=== Section Start ===

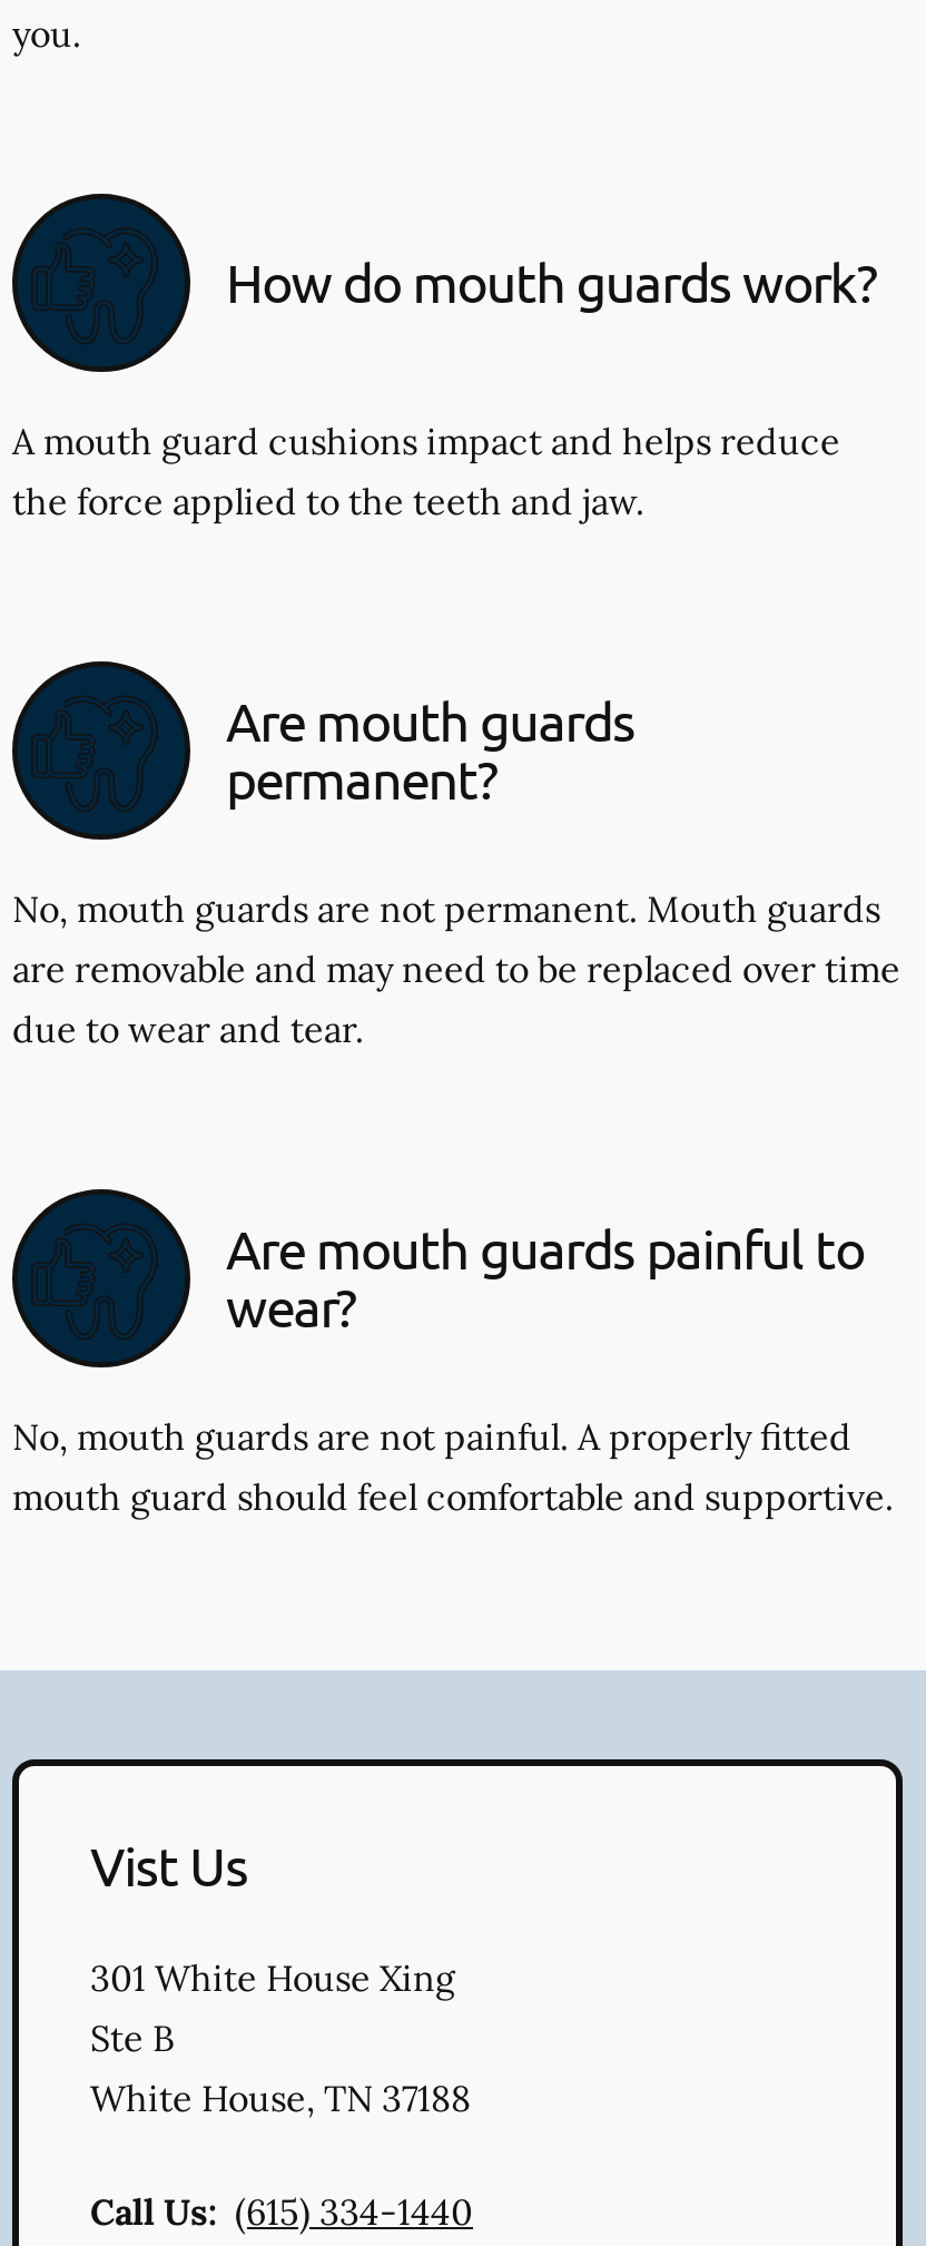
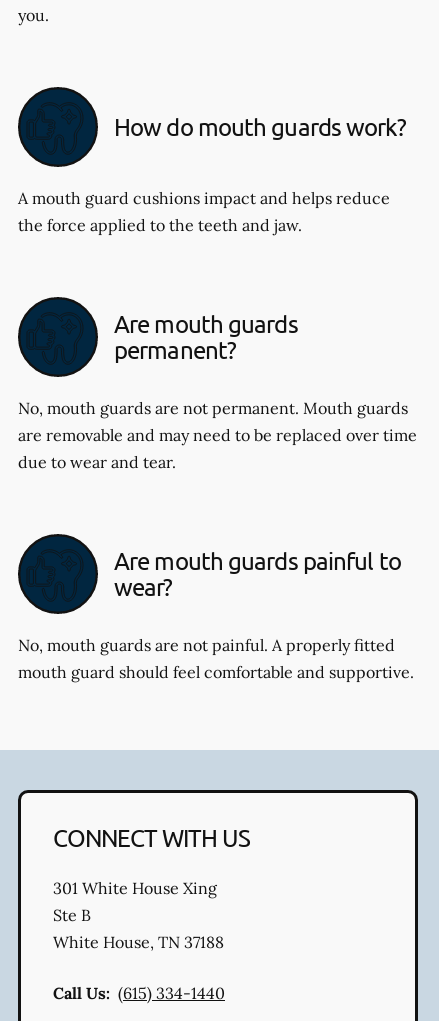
[90,1832,248,1896] Vist Us -> [53,822,250,852] CONNECT WITH US

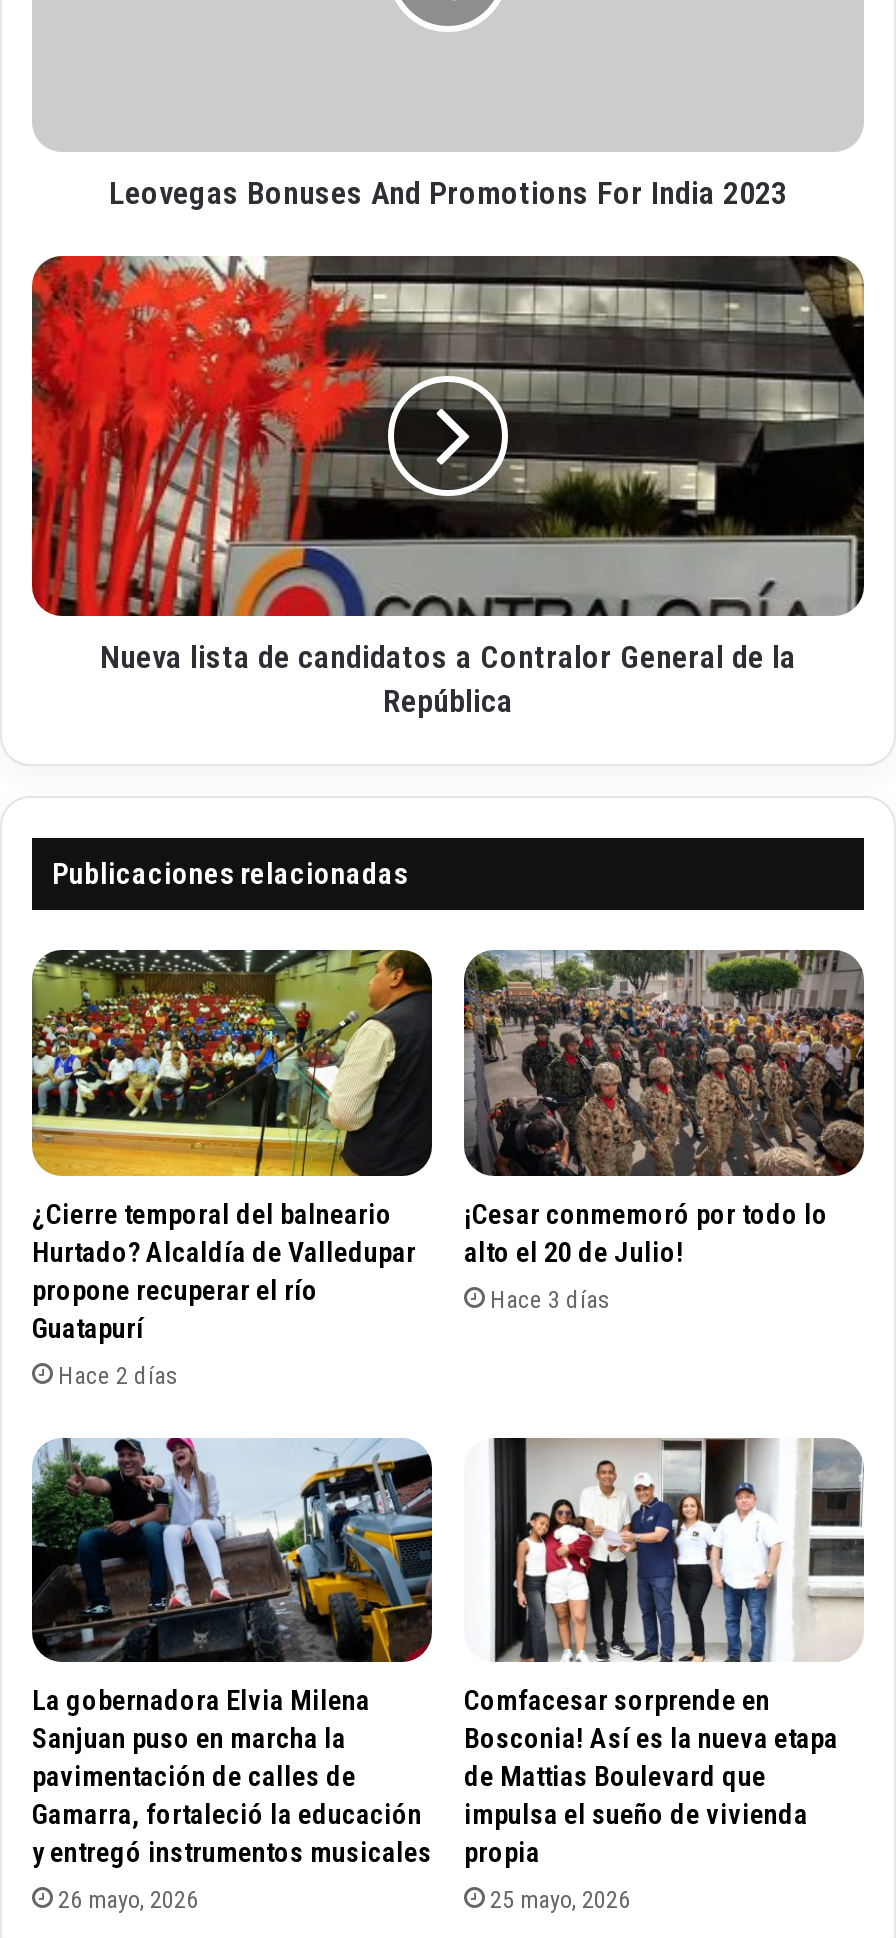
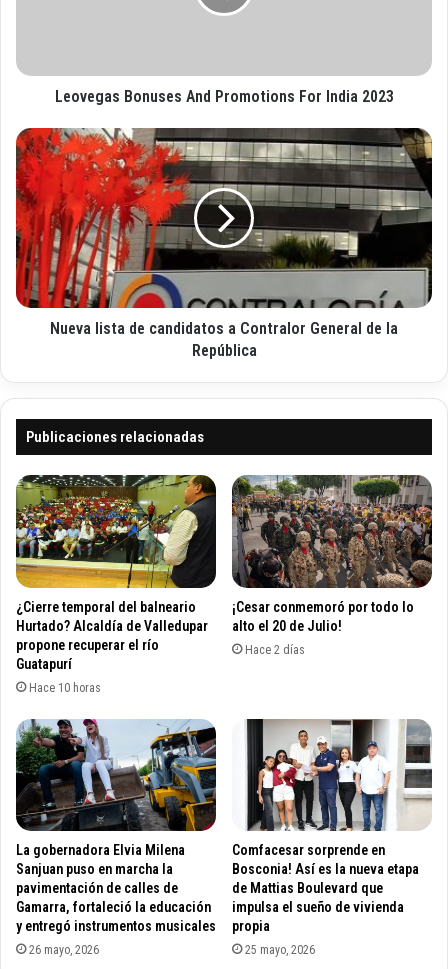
[490,1285,610,1313] Hace 3 días -> [245,643,305,657] Hace 2 días
[58,1361,178,1389] Hace 2 días -> [29,681,101,695] Hace 10 horas

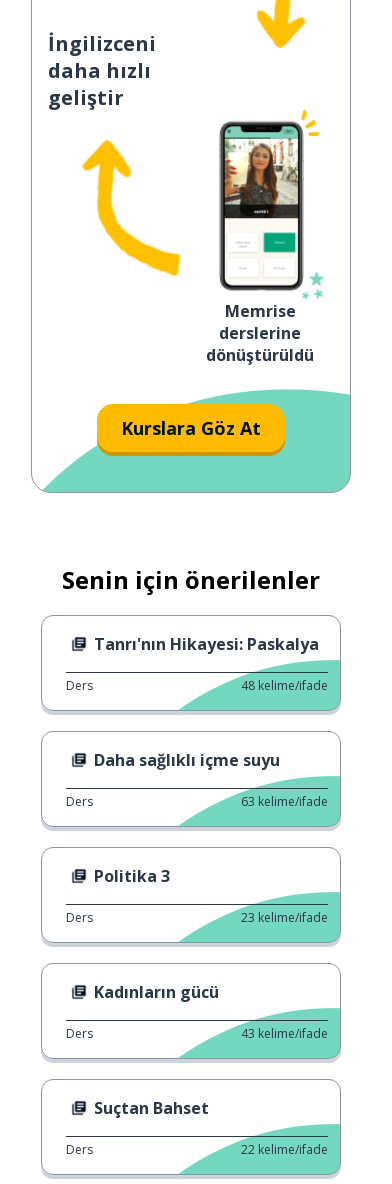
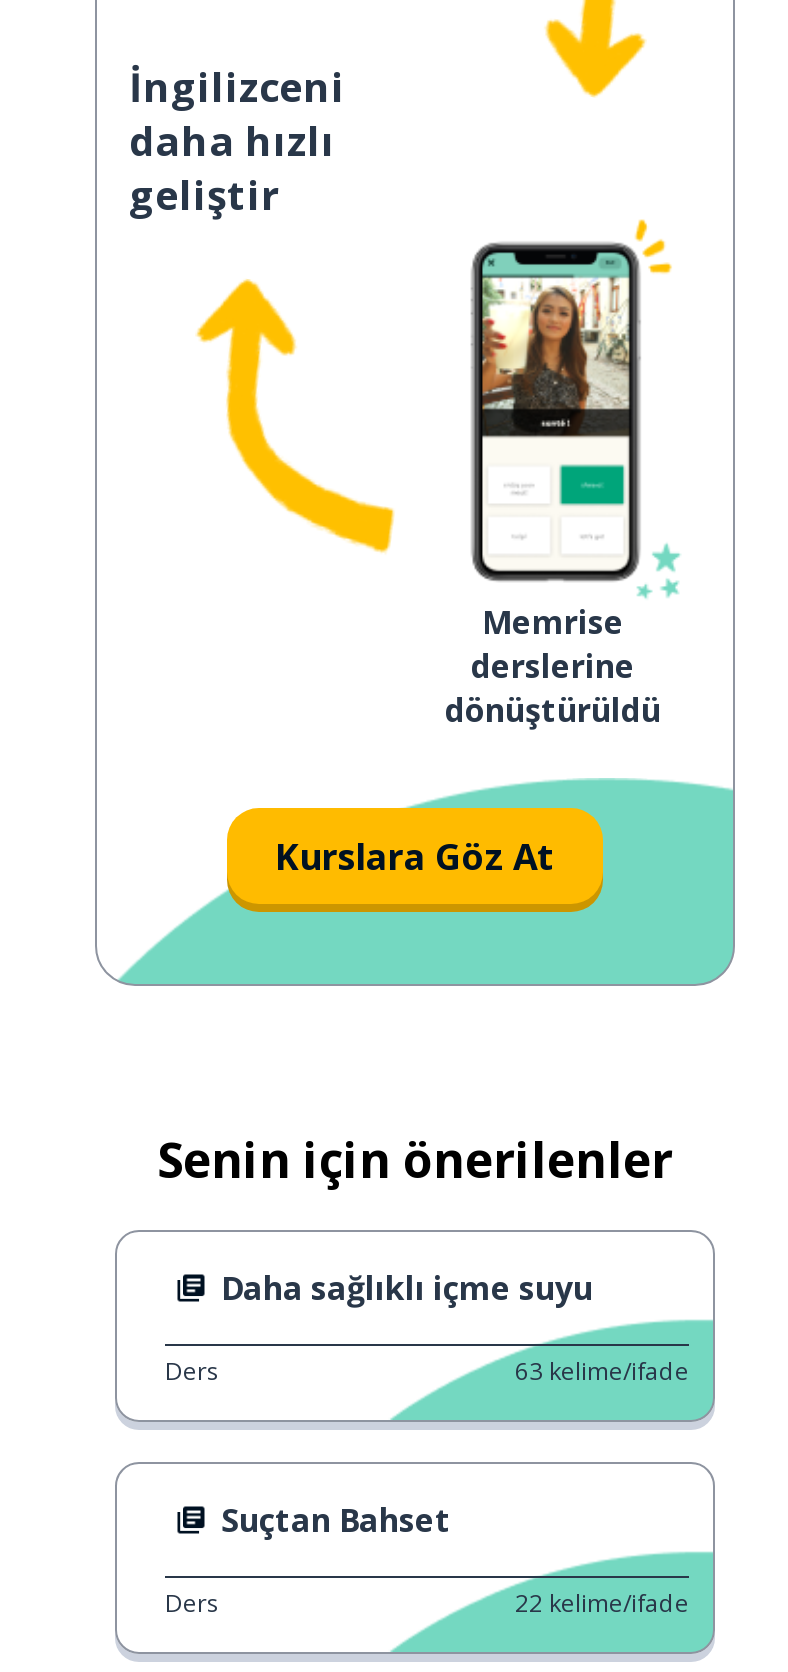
[66,633,328,694] Tanrı'nın Hikayesi: Paskalya | Ders | 48 kelime/ifade -> none
[66,865,328,1042] Politika 3 | Ders | 23 kelime/ifade | Kadınların gücü | Ders | 43 kelime/ifade -> none

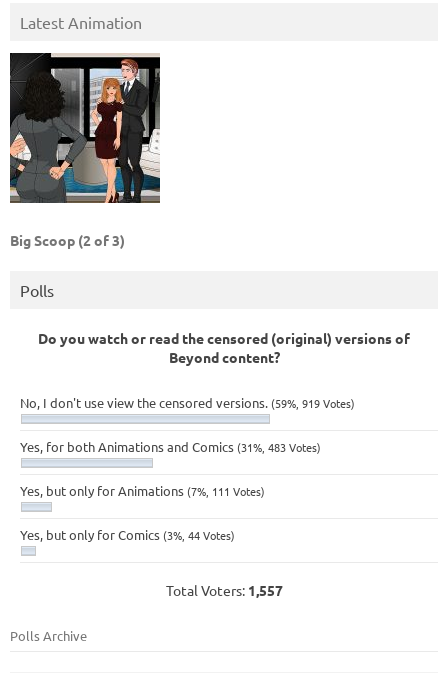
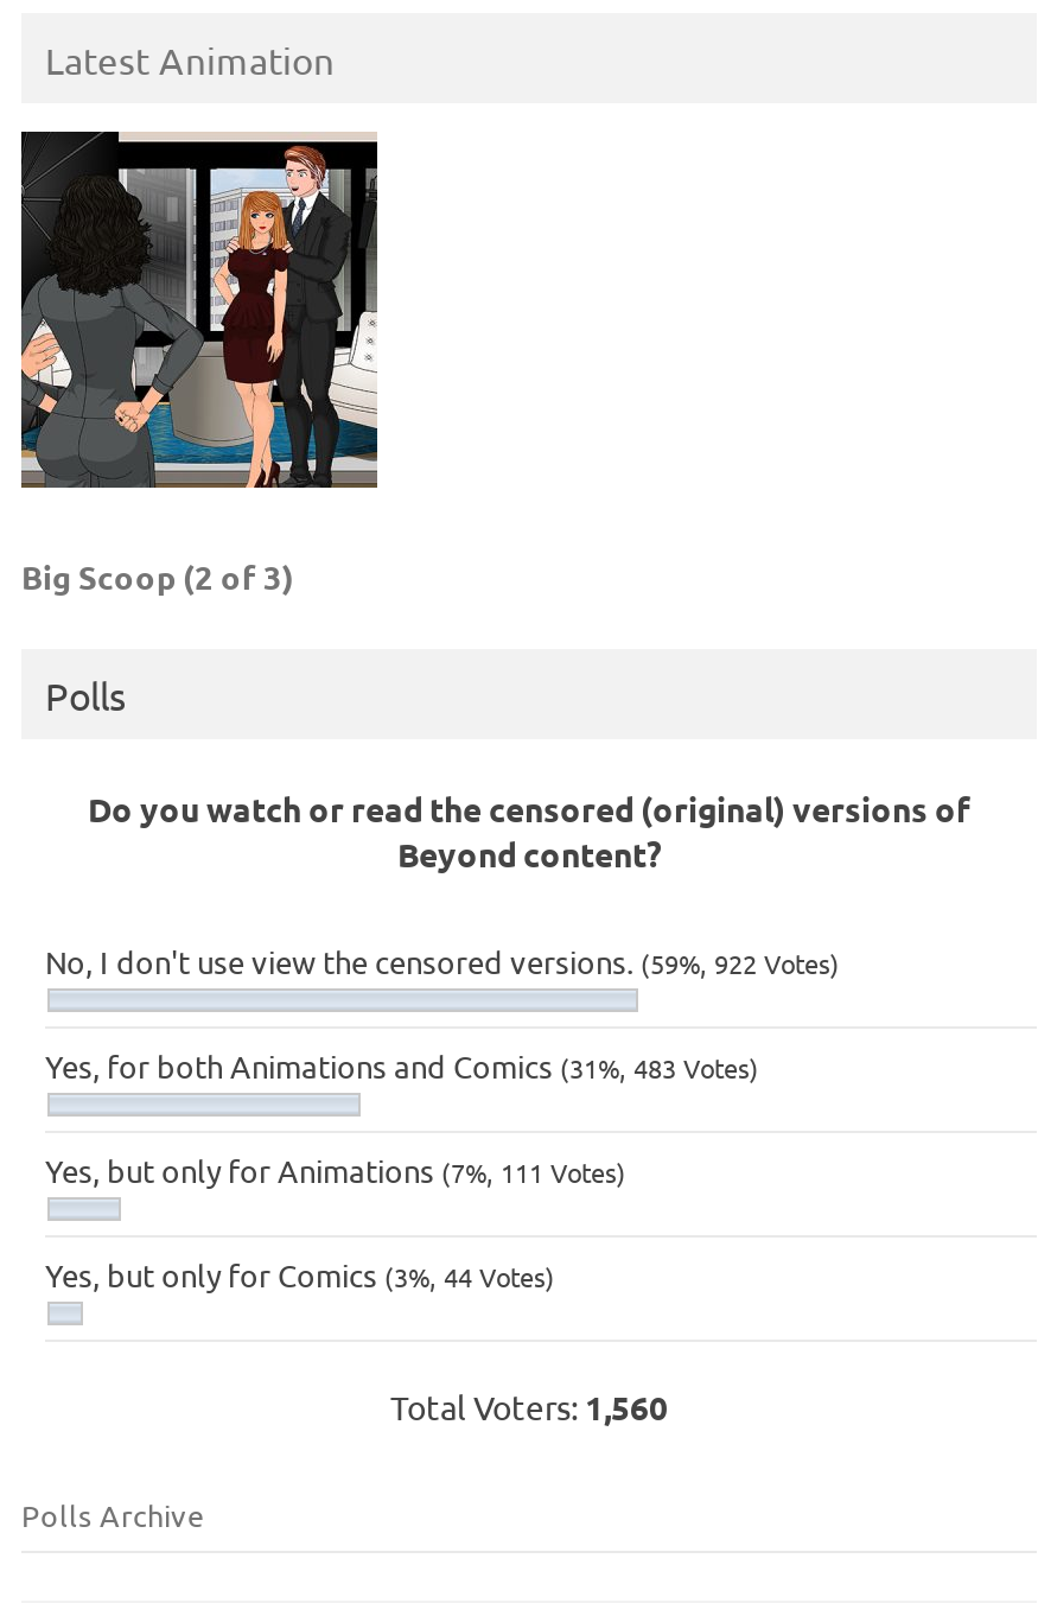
[20,394,355,411] No, I don't use view the censored versions. (59%, 919 Votes) -> [45,941,840,981] No, I don't use view the censored versions. (59%, 922 Votes)
[166,581,282,599] Total Voters: 1,557 -> [390,1385,668,1427] Total Voters: 1,560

=== Section End ===

TASK TO CARRY OUT: Skip the images and restate each record above word for word.

EXERCISE ANSWER:
[90,1832,248,1896] Vist Us -> [53,822,250,852] CONNECT WITH US

[490,1285,610,1313] Hace 3 días -> [245,643,305,657] Hace 2 días
[58,1361,178,1389] Hace 2 días -> [29,681,101,695] Hace 10 horas

[66,633,328,694] Tanrı'nın Hikayesi: Paskalya | Ders | 48 kelime/ifade -> none
[66,865,328,1042] Politika 3 | Ders | 23 kelime/ifade | Kadınların gücü | Ders | 43 kelime/ifade -> none

[20,394,355,411] No, I don't use view the censored versions. (59%, 919 Votes) -> [45,941,840,981] No, I don't use view the censored versions. (59%, 922 Votes)
[166,581,282,599] Total Voters: 1,557 -> [390,1385,668,1427] Total Voters: 1,560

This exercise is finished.